Entries taken from a collection:

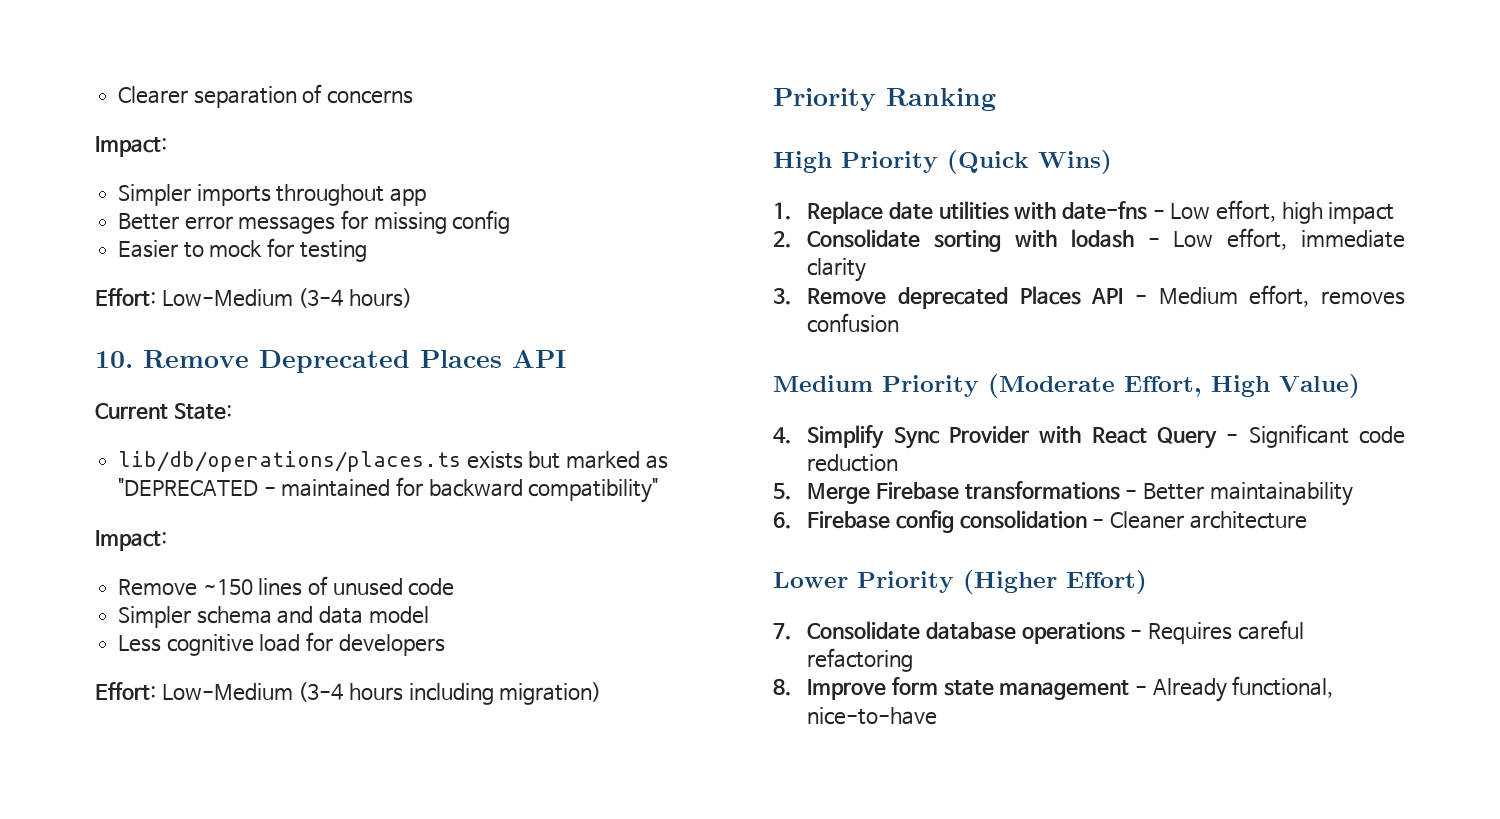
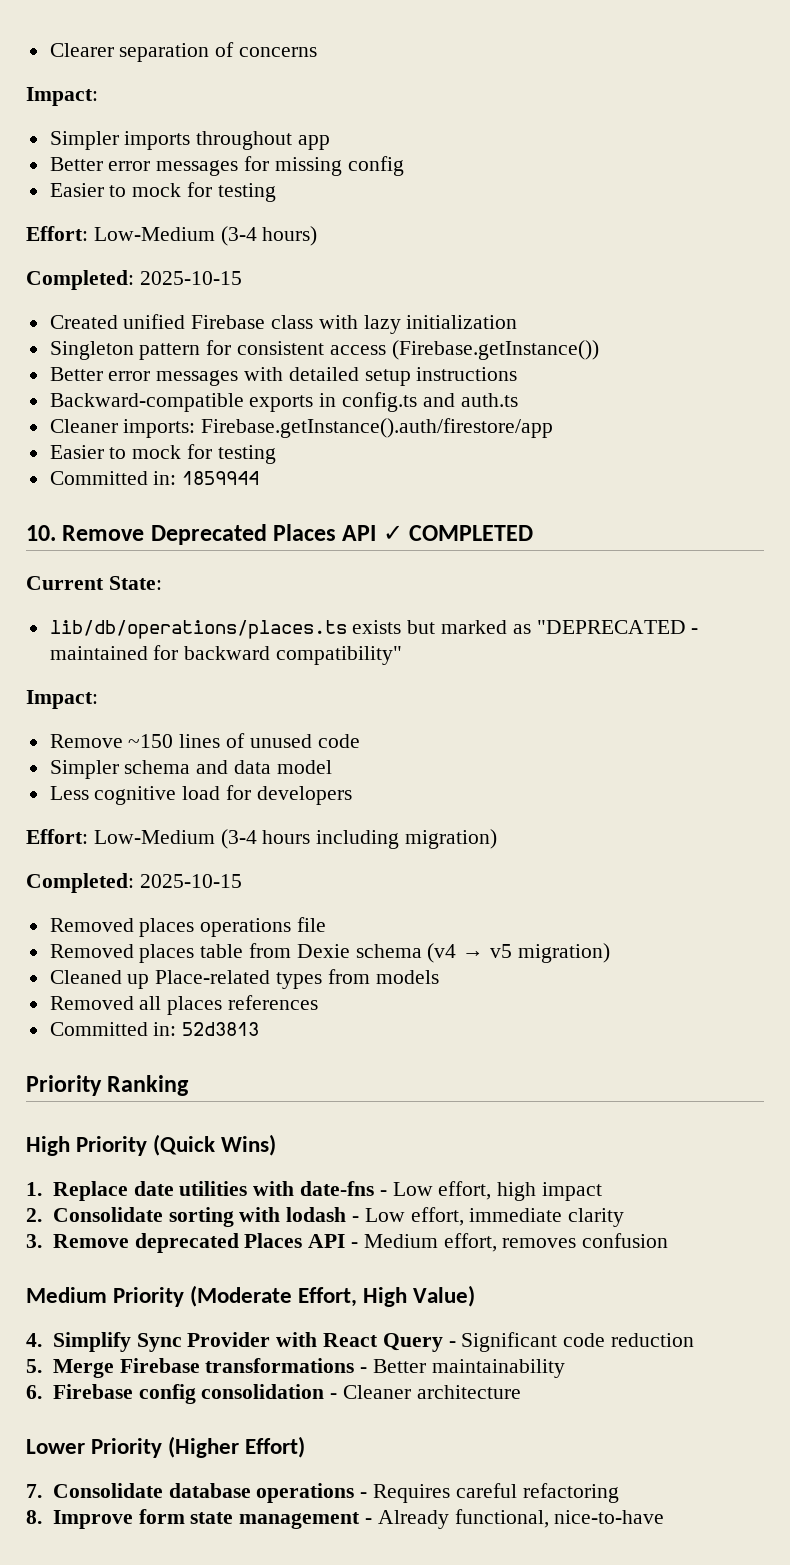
  Effort: Low-Medium (3-4 hours)
+ Completed: 2025-10-15
+ Created unified Firebase class with lazy initialization
+ Singleton pattern for consistent access (Firebase.getInstance())
+ Better error messages with detailed setup instructions
+ Backward-compatible exports in config.ts and auth.ts
+ Cleaner imports: Firebase.getInstance().auth/firestore/app
+ Easier to mock for testing
+ Committed in: 1859944
- 10. Remove Deprecated Places API
+ 10. Remove Deprecated Places API ✓ COMPLETED
  Effort: Low-Medium (3-4 hours including migration)
+ Completed: 2025-10-15
+ Removed places operations file
+ Removed places table from Dexie schema (v4 → v5 migration)
+ Cleaned up Place-related types from models
+ Removed all places references
+ Committed in: 52d3813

**Activity**
Print, without alteration, only the lines above between the one holding "config.ts and auth.ts" and the one holding "API ✓ COMPLETED", inclusive.

**Task solution**
+ Backward-compatible exports in config.ts and auth.ts
+ Cleaner imports: Firebase.getInstance().auth/firestore/app
+ Easier to mock for testing
+ Committed in: 1859944
- 10. Remove Deprecated Places API
+ 10. Remove Deprecated Places API ✓ COMPLETED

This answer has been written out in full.